__MATERIALS PROVIDED__.
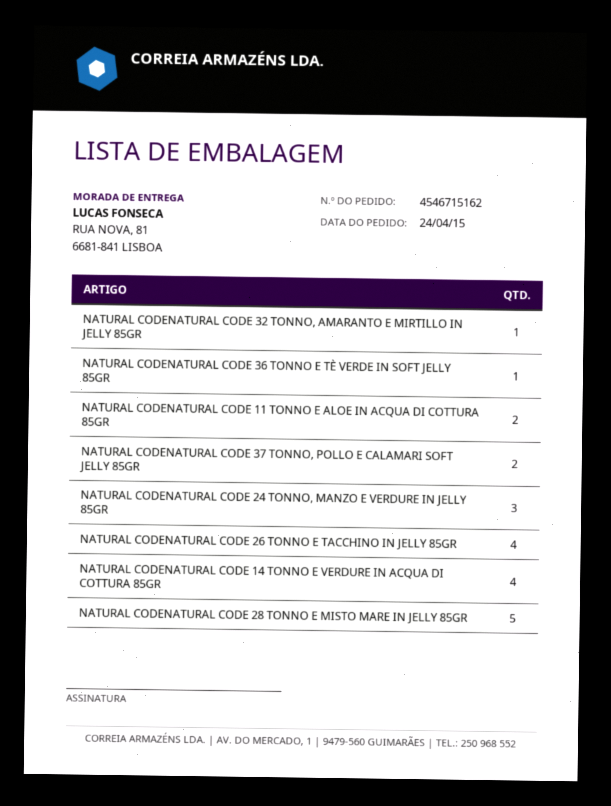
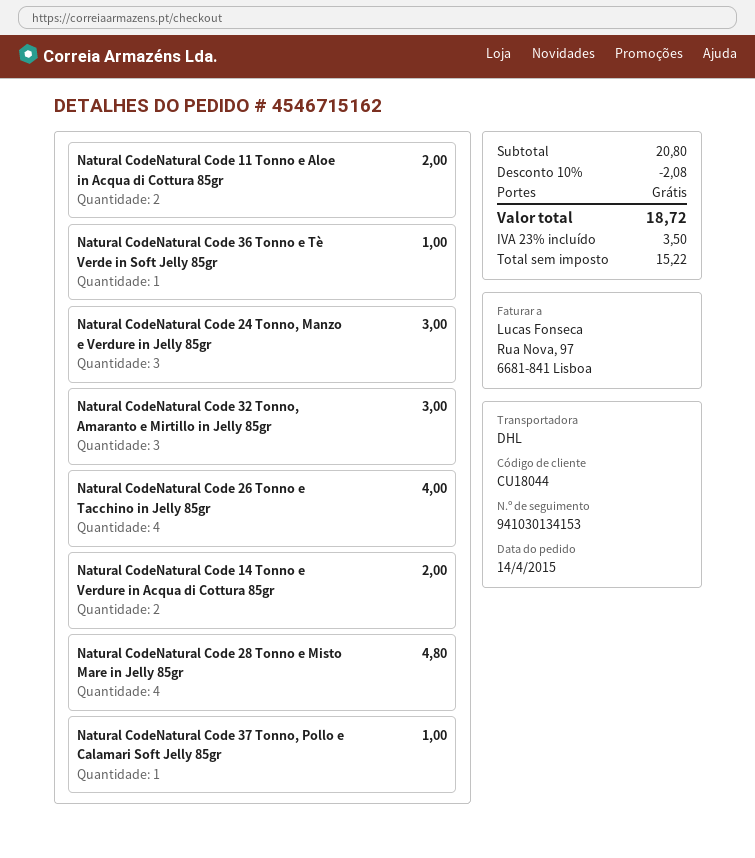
order date: 2015-04-24 -> 2015-04-14
NATURAL CODENATURAL CODE 32 TONNO, AMARANTO E MIRTILLO IN JELLY 85GR: 1 -> 3
NATURAL CODENATURAL CODE 37 TONNO, POLLO E CALAMARI SOFT JELLY 85GR: 2 -> 1
NATURAL CODENATURAL CODE 14 TONNO E VERDURE IN ACQUA DI COTTURA 85GR: 4 -> 2
NATURAL CODENATURAL CODE 28 TONNO E MISTO MARE IN JELLY 85GR: 5 -> 4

__TASK PROMPT__.
Write out the listing above exactly as it stands, pictures excluded.

__SOLUTION TO THIS PROBLEM__.
order date: 2015-04-24 -> 2015-04-14
NATURAL CODENATURAL CODE 32 TONNO, AMARANTO E MIRTILLO IN JELLY 85GR: 1 -> 3
NATURAL CODENATURAL CODE 37 TONNO, POLLO E CALAMARI SOFT JELLY 85GR: 2 -> 1
NATURAL CODENATURAL CODE 14 TONNO E VERDURE IN ACQUA DI COTTURA 85GR: 4 -> 2
NATURAL CODENATURAL CODE 28 TONNO E MISTO MARE IN JELLY 85GR: 5 -> 4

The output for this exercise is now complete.